23 Mar 2021

EnBW, Linde Join 40-Company-Group for Giant AquaVentus Offshore Green Hydrogen Plan

23 Mar 2021  by Bernd Radowitz   

Utility EnBW and gases specialist Linde are among the latest new supporters of the AquaVentus initiative that plans to use up to 10GW in offshore wind capacity around the German North Sea Island of Heligoland for the production of green hydrogen via electrolysis.

The initiative with the vision to eventually produce one million tons of green hydrogen per year already has 40 companies, organisations and research facilities across the entire hydrogen supply chain as members.

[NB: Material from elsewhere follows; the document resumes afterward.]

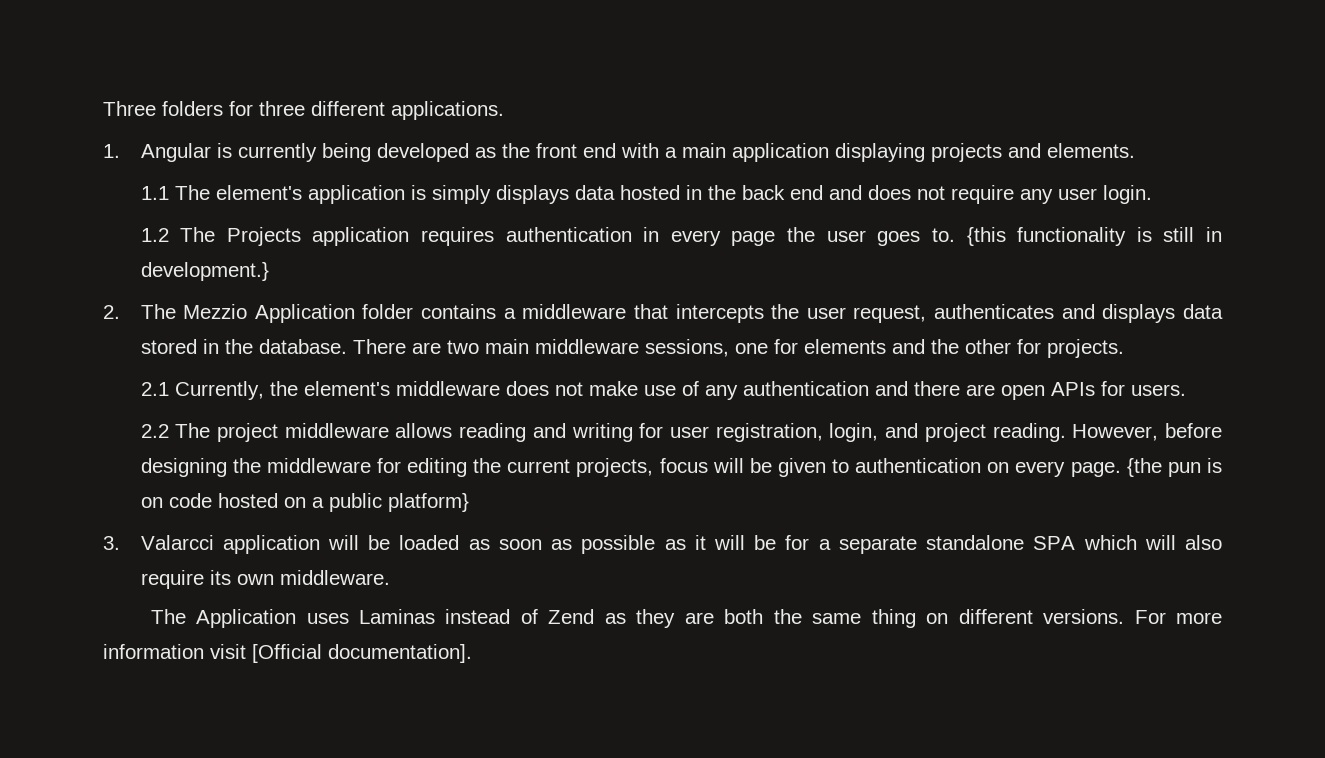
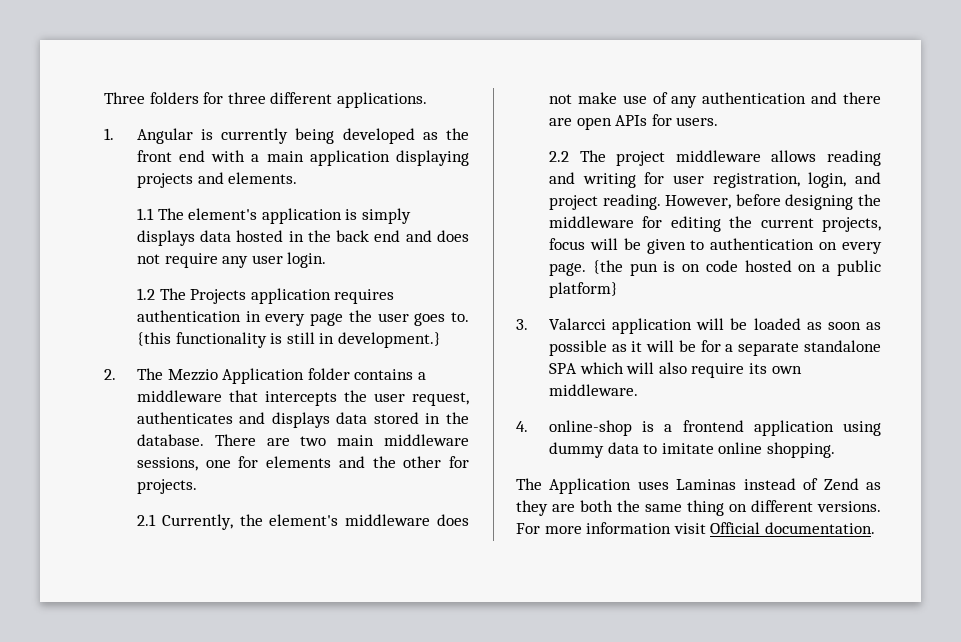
(390, 577) none -> [516,420,881,436] [548,442,835,458] // 4. online-shop is a frontend application using dummy data to imitate online shopping.
[252,644,472,663] [Official documentation]. -> [710,522,875,534] Official documentation.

Among them are also utilities E.ON, Vattenfall, Northland Power, and RWE, which plans to produce hydrogen directly at two Siemens Gamesa offshore wind turbines in the North Sea, to then send it by pipeline first to Heligoland, and later to the German mainland.

“We are very happy that more and more companies strengthen our initiative with their know-how,” said Jörg Singer, head of the AquaVentus support initiative and mayor of Heligoland.

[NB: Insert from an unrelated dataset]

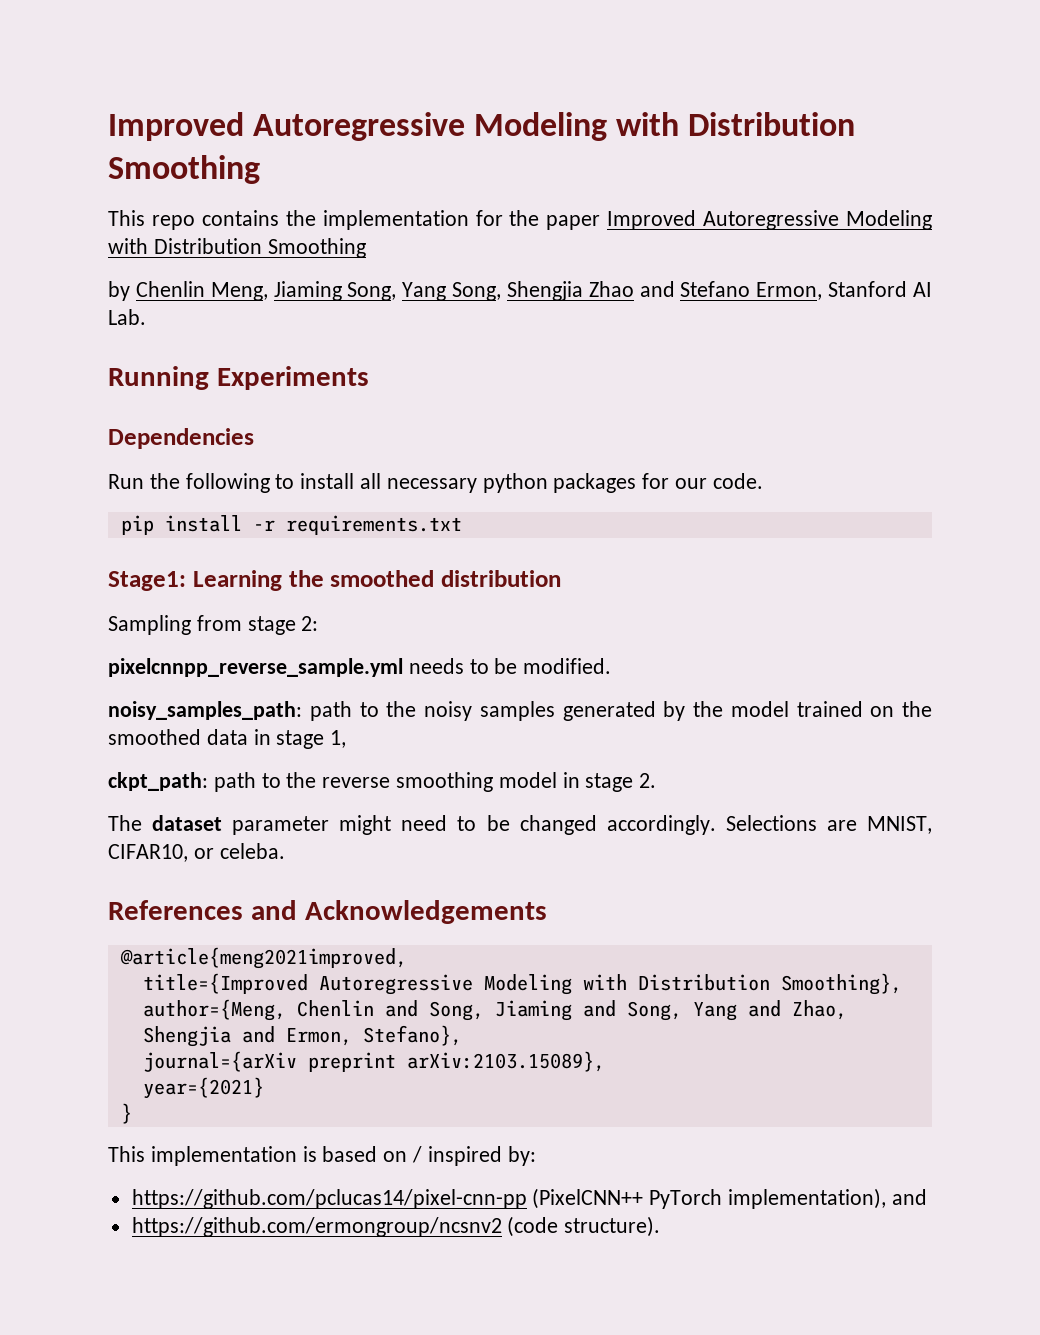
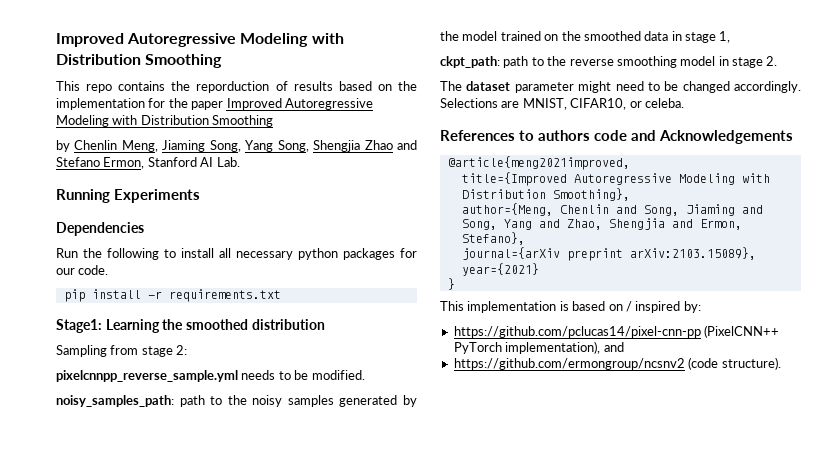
(316, 218) none -> [196,81,417,93] reporduction of results based on the
(243, 910) none -> [519,130,627,141] to authors code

“With that, we have competent partners, who work with us on the target to produce one million tons of green hydrogen at open sea.”

All the utilities (bar E.ON as it transferred its generation assets to RWE) involved are already among the major operators of offshore wind power.

AquaVentus is one of the world’s largest green hydrogen projects, alongside the NortH2 project in the Dutch part of the North Sea that also aims to produce the environmentally friendly gas from offshore wind energy.

As part of the AquaVentus vision, RWE will at first test two 14MW turbine prototypes at the port of Mukran on the island of Rügen in the Baltic Sea by 2023. Two years later, if the pilot phase has been a success, two pilot turbines with a built-in electrolyser will start producing green hydrogen in coastal waters of Heligoland, with the hydrogen piped to the island.

Green electrolyser capacity near Heligoland is then intended to grow to and output of 100,000 tons of green hydrogen per year by 2030, and ten times that amount by 2035, when a full 10GW in offshore wind capacity linked to hydrogen production is slated to be built.

“We are in the starting blocks for this and hope that politicians will now set the right framework conditions,” Singer said.